→ Exercise requirements
The copy you give must match the records exactly, except that it holds no images.

→ Supplied information
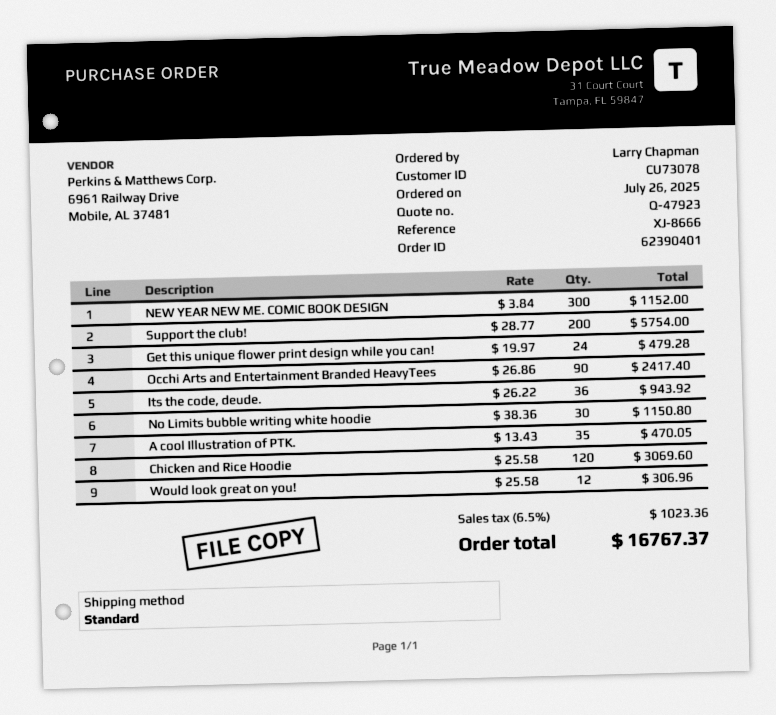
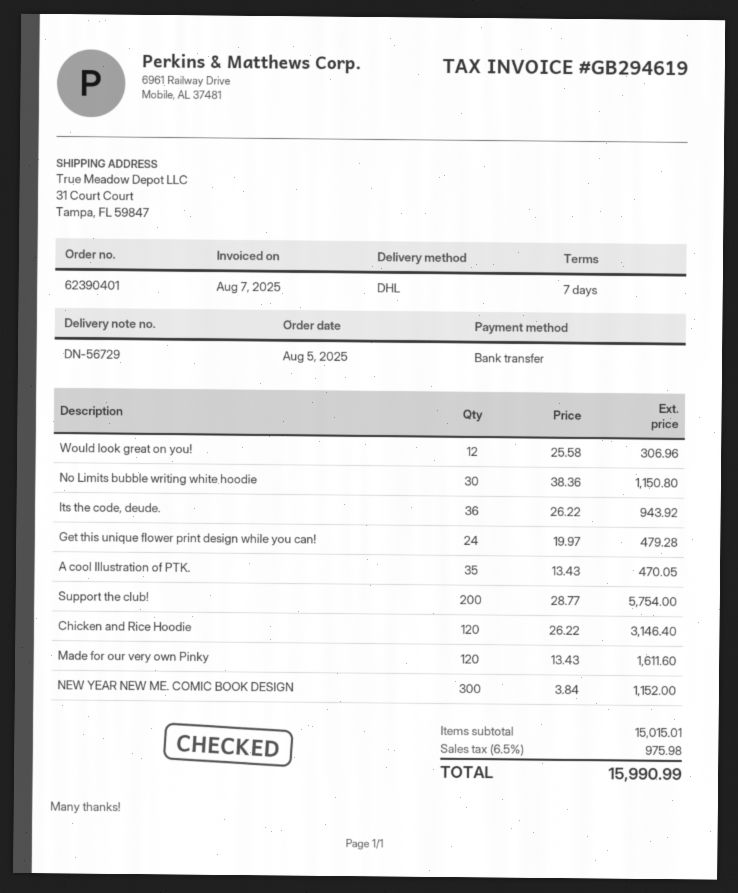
order date: 2025-07-26 -> 2025-08-05
shipping method: standard -> DHL
Occhi Arts and Entertainment Branded HeavyTees: 90 x 26.86 = 2417.40 -> none
Chicken and Rice Hoodie: 120 x 25.58 = 3069.60 -> 120 x 26.22 = 3146.40
Made for our very own Pinky: none -> 120 x 13.43 = 1611.60
tax: 6.5% = 1023.36 -> 6.5% = 975.98
total: 16767.37 -> 15990.99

→ Response area
order date: 2025-07-26 -> 2025-08-05
shipping method: standard -> DHL
Occhi Arts and Entertainment Branded HeavyTees: 90 x 26.86 = 2417.40 -> none
Chicken and Rice Hoodie: 120 x 25.58 = 3069.60 -> 120 x 26.22 = 3146.40
Made for our very own Pinky: none -> 120 x 13.43 = 1611.60
tax: 6.5% = 1023.36 -> 6.5% = 975.98
total: 16767.37 -> 15990.99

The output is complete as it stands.